Yes, support from "police" and "fire," which is both disturbing and odd all at once given that, respectively i) no one wants to confront a trigger happy police officer wielding a flamethrower and, ii) traditionally, firemen are in the business of extinguising fires, not starting them.
In any event, back to arstechnica:
Byars added that the company has sold 350 units at $900 each, including shipping, in recent weeks. That's in addition to the $150,000 the company raised on IndieGoGo.
The Ion product, known as the XM42, can shoot fire over 25 feet and has more than 35 seconds of burn time per tank of fuel. With a full tank of fuel, it weighs just 10 pounds.

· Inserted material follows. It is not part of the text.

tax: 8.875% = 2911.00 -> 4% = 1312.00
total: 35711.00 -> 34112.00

Another company—XMatter, based in Cleveland, Ohio—sells a similar device for $1,600 each, but it weighs 50 pounds. However, this device has approximately double the range of the XM42. Quinn Whitehead, the company’s co-founder, did not immediately respond to Ars’ request for comment.

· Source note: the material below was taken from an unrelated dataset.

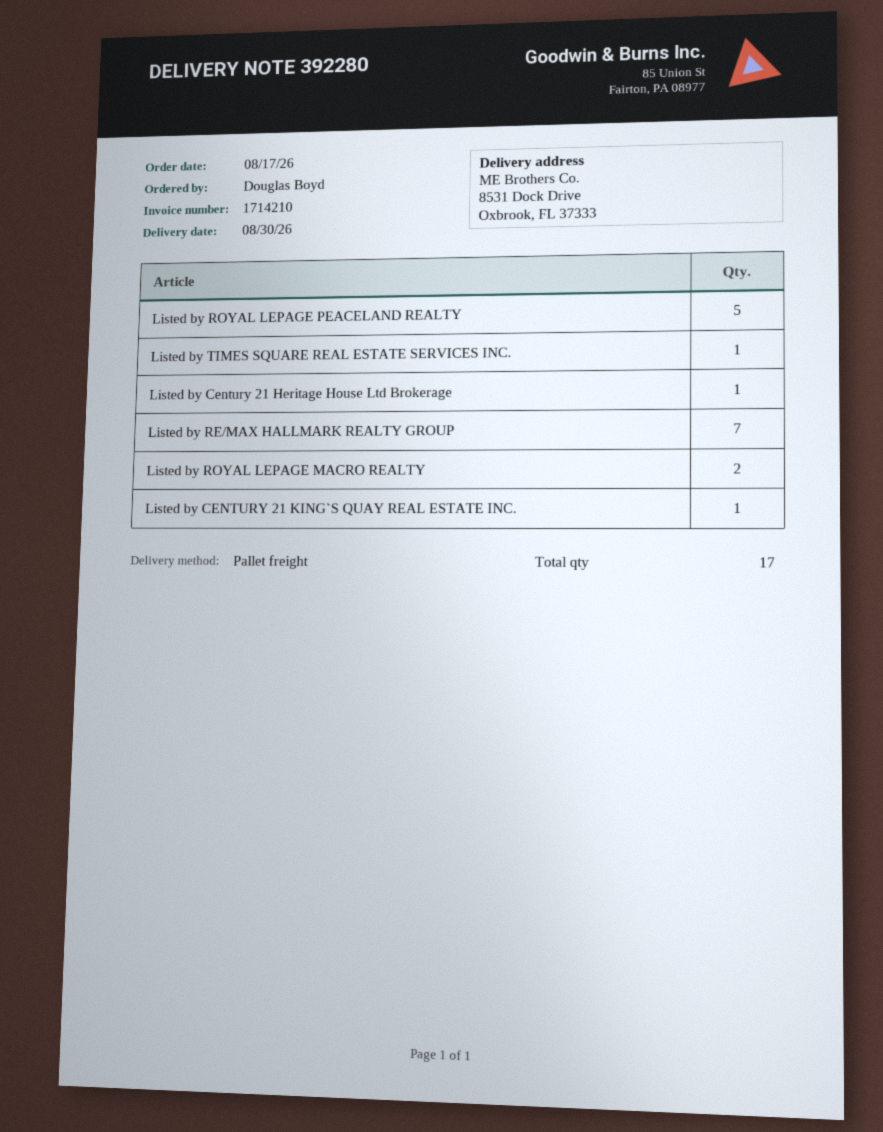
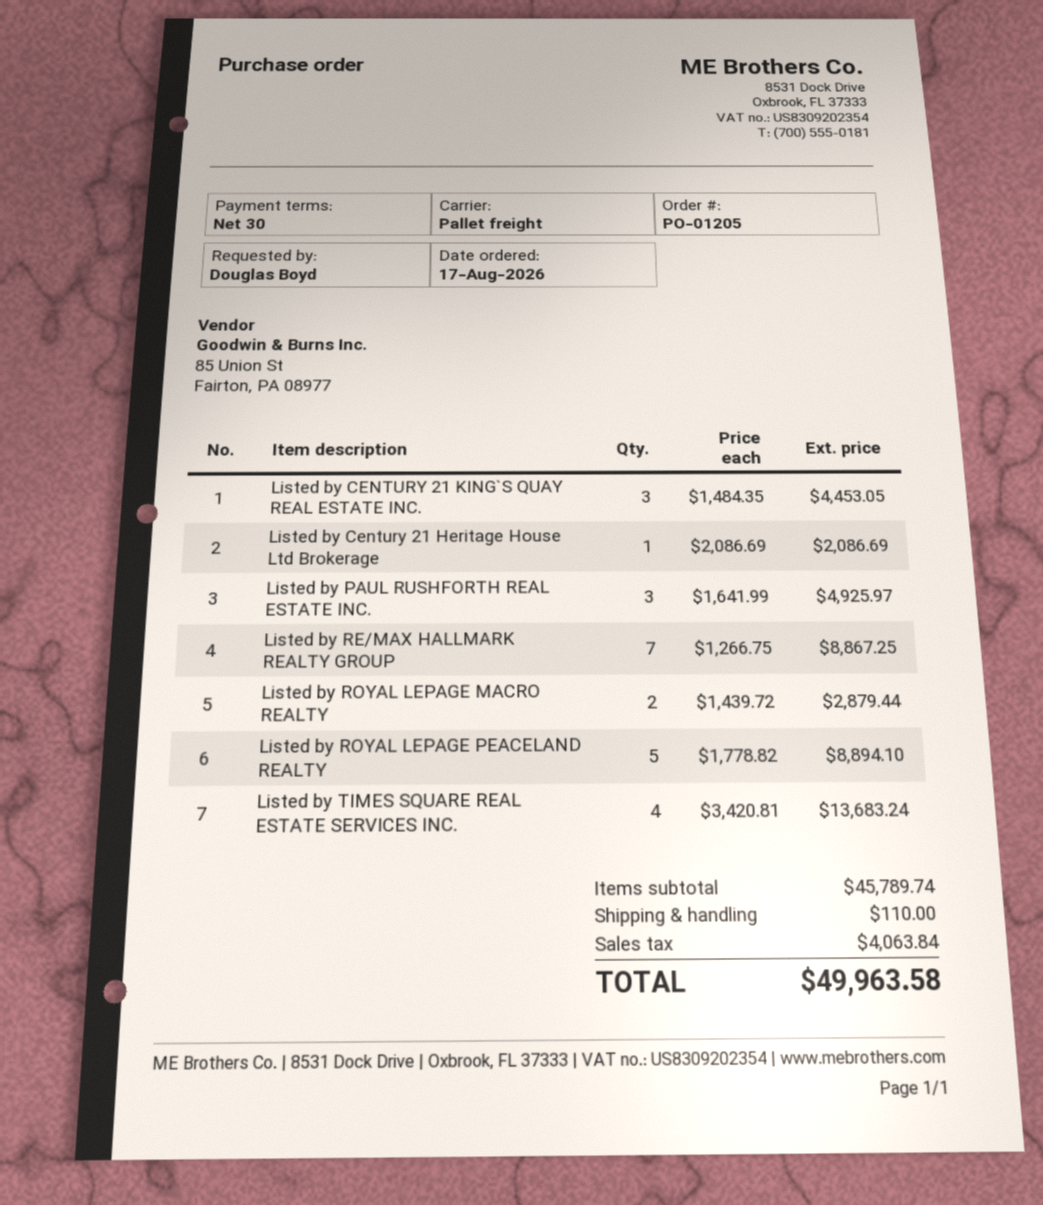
Listed by TIMES SQUARE REAL ESTATE SERVICES INC.: 1 -> 4
Listed by CENTURY 21 KING`S QUAY REAL ESTATE INC.: 1 -> 3
Listed by PAUL RUSHFORTH REAL ESTATE INC.: none -> 3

Why does one need a handheld flamethrower, you ask? Here are some "ideas" from the Ion Productions' official XM42 website:
- start your bonfire from across the yard
- kill the weeds between your cracks in style
- clearing snow/ice
- controlled burns/ground-clearing of foliage/agricultural
- insect control
As Ion goes on to point out (correctly, we might add), there are "endless possibilities for entertainment and utility."
And don't worry all you lefties out there, in the FAQ section the answer to the question "Is there a left handed model?" is emphatically "yes."

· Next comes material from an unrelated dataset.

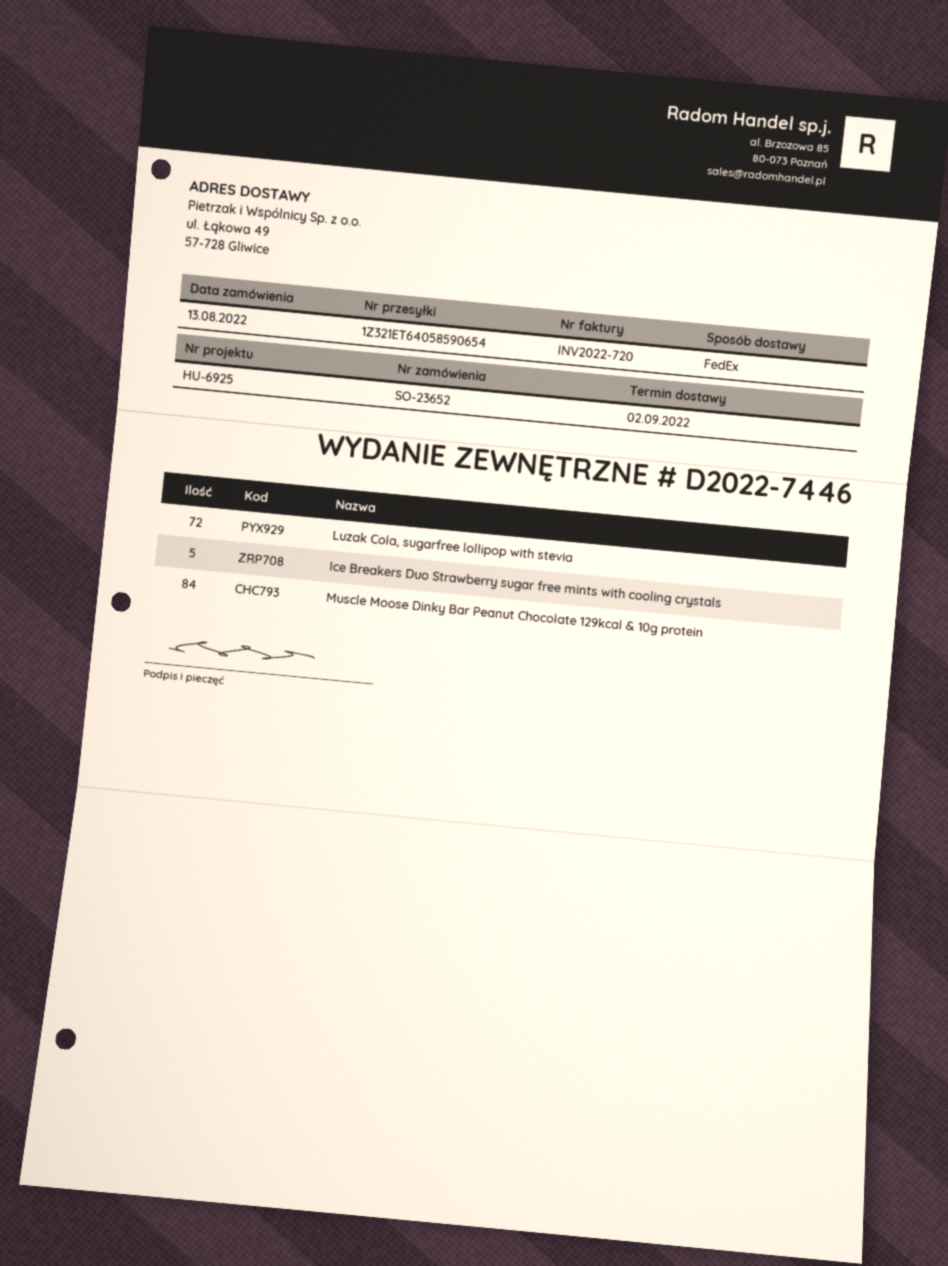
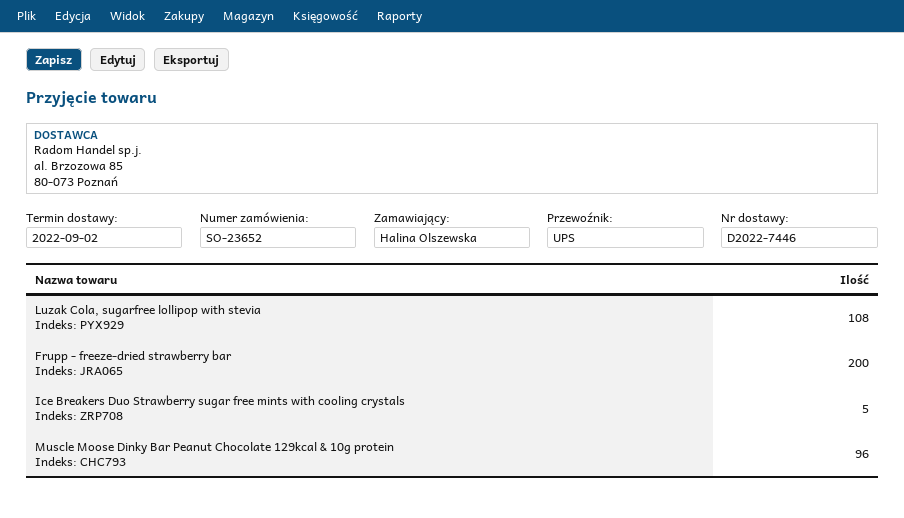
shipping method: FedEx -> UPS
Luzak Cola, sugarfree lollipop with stevia: 72 -> 108
Muscle Moose Dinky Bar Peanut Chocolate 129kcal & 10g protein: 84 -> 96
Frupp - freeze-dried strawberry bar: none -> 200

Amusingly, flamethrowers - which, on a literal interpretation, would seem to be the very definition of the term "fire-arm" - are not actually counted as such by the ATF:
"These devices are not regulated as they do not qualify as firearms under the National Firearms Act," Corey Ray, a spokesman with the Bureau of Alcohol, Tobacco, and Firearms, told Ars by e-mail.
Asked what the point of building and selling flamethrowers is, Byars said simply: "It’s awesome."
Meanwhile, Warren, Michigan Mayor Jim Fouts isn’t so sure and because we like to encourage people to decide for themselves on the merits of contentious issues, we’ll close with the following rather amusingly deadpan bit from Fouts, explaining his position, and leave it to readers to discuss:
"My concern is that flamethrowers in the wrong hands could cause catastrophic damage either to the person who is using it or more likely to the person who is being targeted. This is a pretty dangerous mix because it's a combination of butane and gasoline which is highly flammable. Anybody who aims this at someone else or something happens and it happens close to them is going to be close to be incinerated."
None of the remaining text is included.